**Exercise requirements:**
Retype each record exactly; no pictures.

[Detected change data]
________________________________________

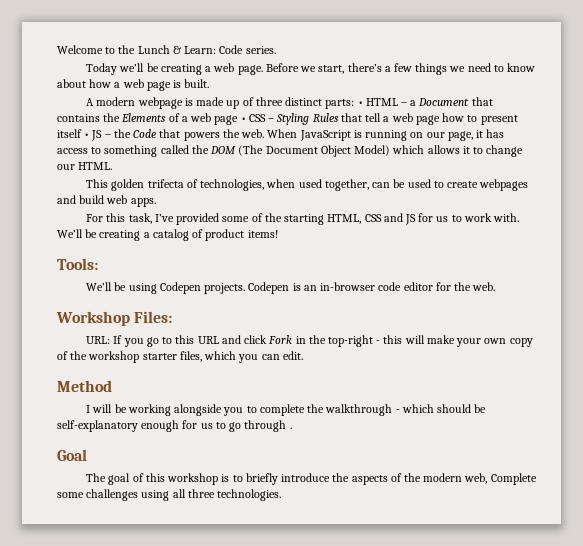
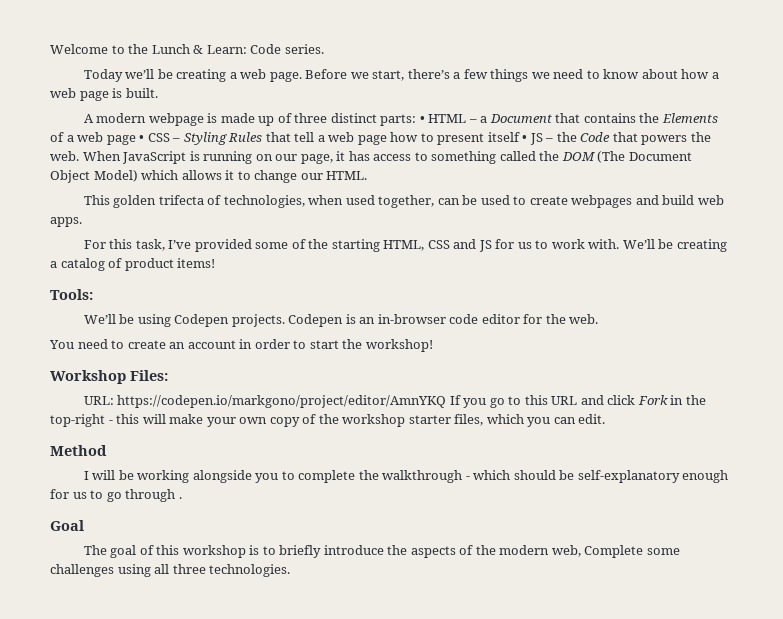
+ You need to create an account in order to start the workshop!
- URL: If you go to this URL and click Fork in the top-right - this will make your own copy of the workshop starter files, which you can edit.
+ URL: https://codepen.io/markgono/project/editor/AmnYKQ If you go to this URL and click Fork in the top-right - this will make your own copy of the workshop starter files, which you can edit.

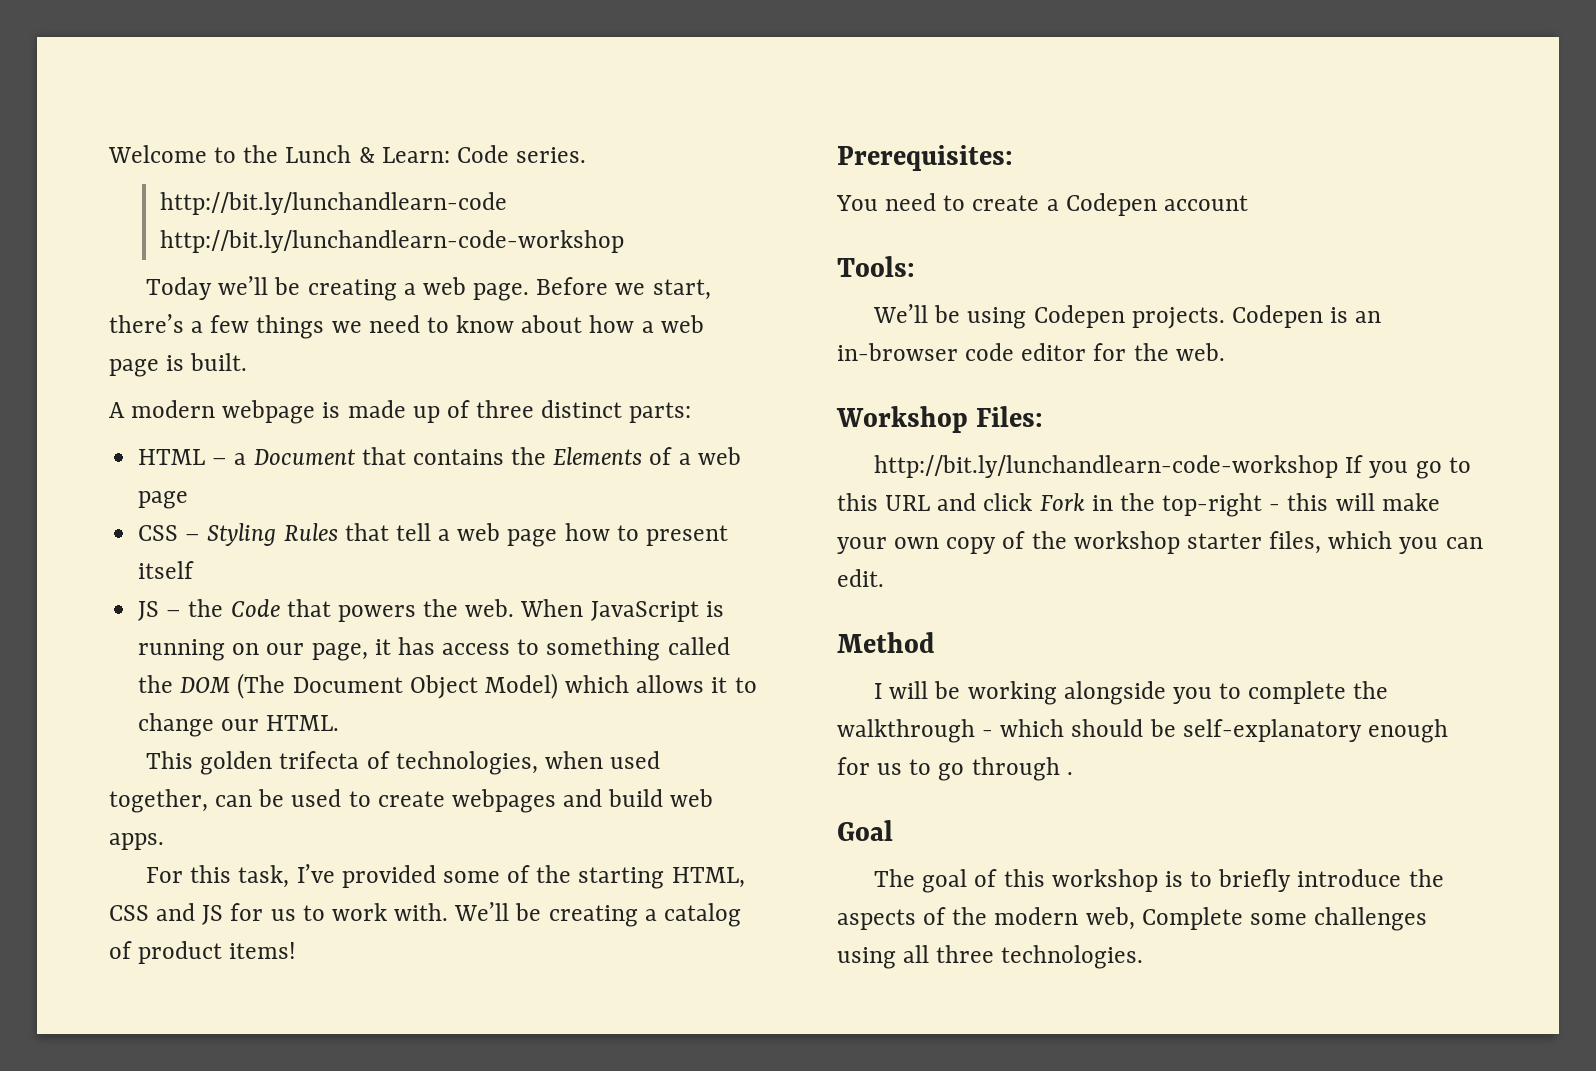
+ http://bit.ly/lunchandlearn-code http://bit.ly/lunchandlearn-code-workshop
- A modern webpage is made up of three distinct parts: • HTML – a Document that contains the Elements of a web page • CSS – Styling Rules that tell a web page how to present itself • JS – the Code that powers the web.
+ A modern webpage is made up of three distinct parts:
+ HTML – a Document that contains the Elements of a web page
+ CSS – Styling Rules that tell a web page how to present itself
+ JS – the Code that powers the web.
+ Prerequisites:
+ You need to create a Codepen account
- You need to create an account in order to start the workshop!
- URL: https://codepen.io/markgono/project/editor/AmnYKQ If you go to this URL and click Fork in the top-right - this will make your own copy of the workshop starter files, which you can edit.
+ http://bit.ly/lunchandlearn-code-workshop If you go to this URL and click Fork in the top-right - this will make your own copy of the workshop starter files, which you can edit.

________________________________________

**Expected answer:**
+ You need to create an account in order to start the workshop!
- URL: If you go to this URL and click Fork in the top-right - this will make your own copy of the workshop starter files, which you can edit.
+ URL: https://codepen.io/markgono/project/editor/AmnYKQ If you go to this URL and click Fork in the top-right - this will make your own copy of the workshop starter files, which you can edit.

+ http://bit.ly/lunchandlearn-code http://bit.ly/lunchandlearn-code-workshop
- A modern webpage is made up of three distinct parts: • HTML – a Document that contains the Elements of a web page • CSS – Styling Rules that tell a web page how to present itself • JS – the Code that powers the web.
+ A modern webpage is made up of three distinct parts:
+ HTML – a Document that contains the Elements of a web page
+ CSS – Styling Rules that tell a web page how to present itself
+ JS – the Code that powers the web.
+ Prerequisites:
+ You need to create a Codepen account
- You need to create an account in order to start the workshop!
- URL: https://codepen.io/markgono/project/editor/AmnYKQ If you go to this URL and click Fork in the top-right - this will make your own copy of the workshop starter files, which you can edit.
+ http://bit.ly/lunchandlearn-code-workshop If you go to this URL and click Fork in the top-right - this will make your own copy of the workshop starter files, which you can edit.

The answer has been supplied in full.